[Data extracted from a collection]

===============

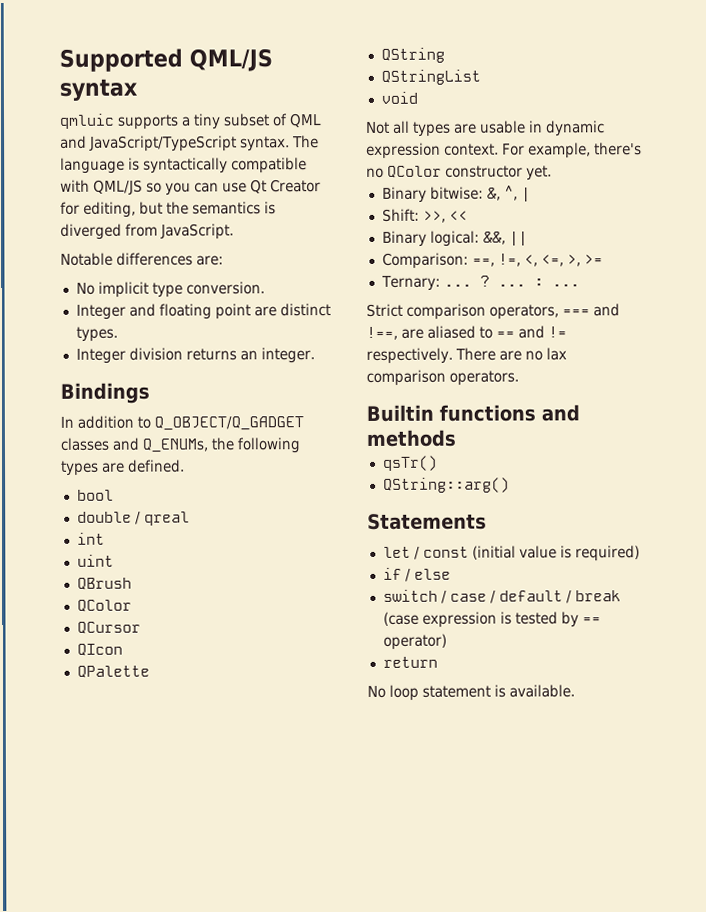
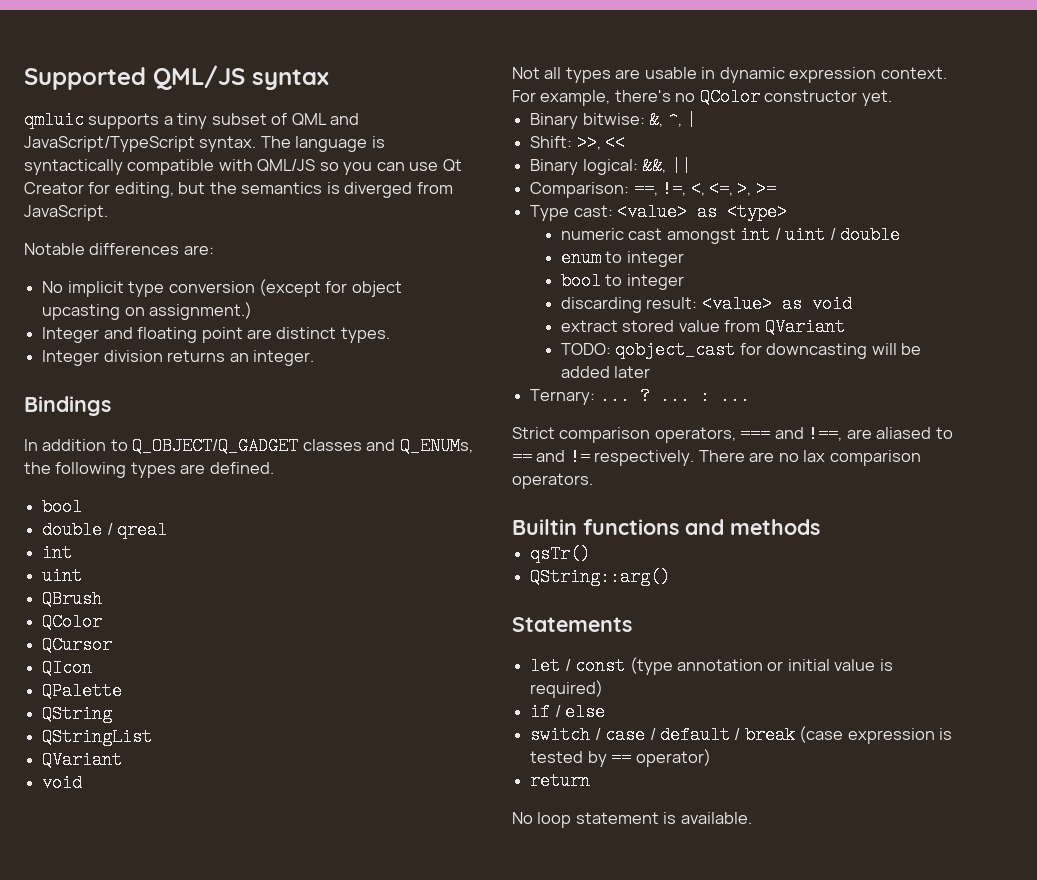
[185,281,265,295] conversion. -> [168,279,402,297] [42,302,253,320] conversion (except for object upcasting on assignment.)
(481, 77) none -> [42,751,123,769] // QVariant
(603, 259) none -> [530,203,788,221] [560,226,901,244] [560,249,684,267] [560,272,684,290] [560,295,852,313] [560,318,845,336] [560,341,922,359] [560,366,651,378] // Type cast: <value> as <type> // numeric cast amongst int / uint / double // enum to integer // bool to integer // discarding result: <value> as void // extract stored value from QVariant // TODO: qobject_cast for downcasting will be added later
[471,545,516,560] (initial -> [629,657,830,675] (type annotation or initial

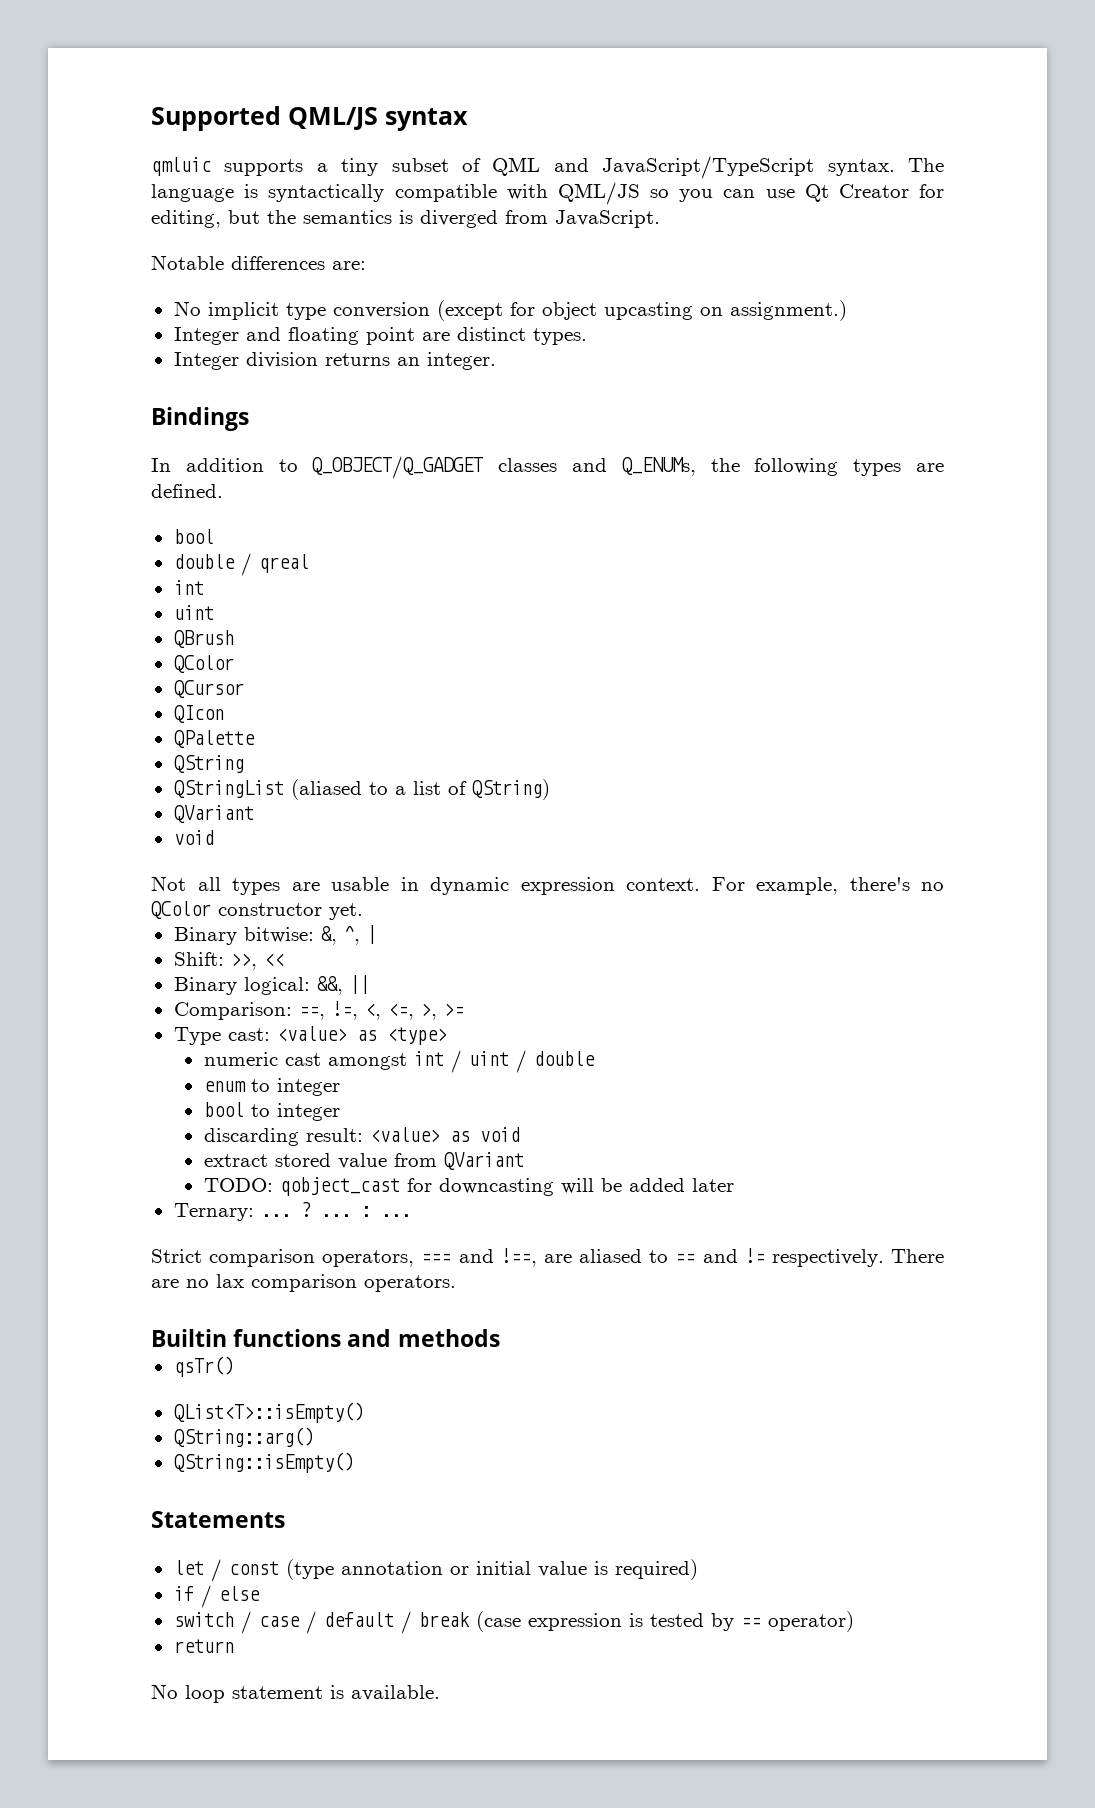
(153, 737) none -> [290,779,550,800] (aliased to a list of QString)
(591, 554) none -> [173,1402,364,1423] // QList<T>::isEmpty()
(671, 577) none -> [173,1452,354,1473] // QString::isEmpty()

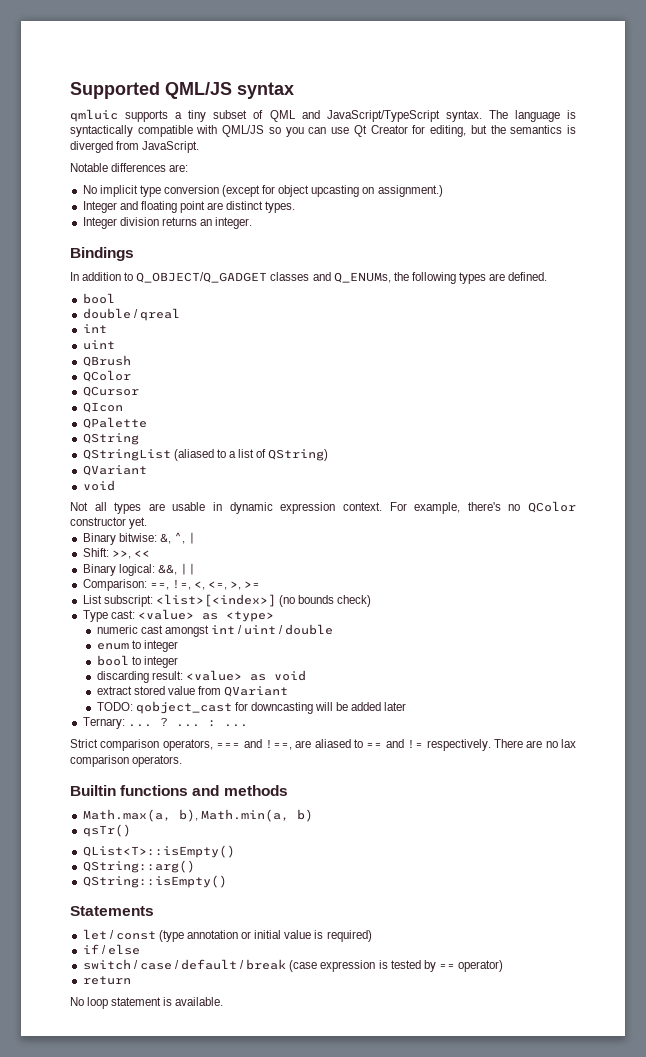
(464, 1009) none -> [82,594,372,607] // List subscript: <list>[<index>] (no bounds check)
(500, 1338) none -> [82,809,313,822] // Math.max(a, b), Math.min(a, b)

===============

Exercise description
Start at the line holding "[471,545,516,560] (initial ->" and stop at the last line of the entries above. Repeat those lines exactly, pictures excluded.

Answer for this exercise
[471,545,516,560] (initial -> [629,657,830,675] (type annotation or initial

(153, 737) none -> [290,779,550,800] (aliased to a list of QString)
(591, 554) none -> [173,1402,364,1423] // QList<T>::isEmpty()
(671, 577) none -> [173,1452,354,1473] // QString::isEmpty()

(464, 1009) none -> [82,594,372,607] // List subscript: <list>[<index>] (no bounds check)
(500, 1338) none -> [82,809,313,822] // Math.max(a, b), Math.min(a, b)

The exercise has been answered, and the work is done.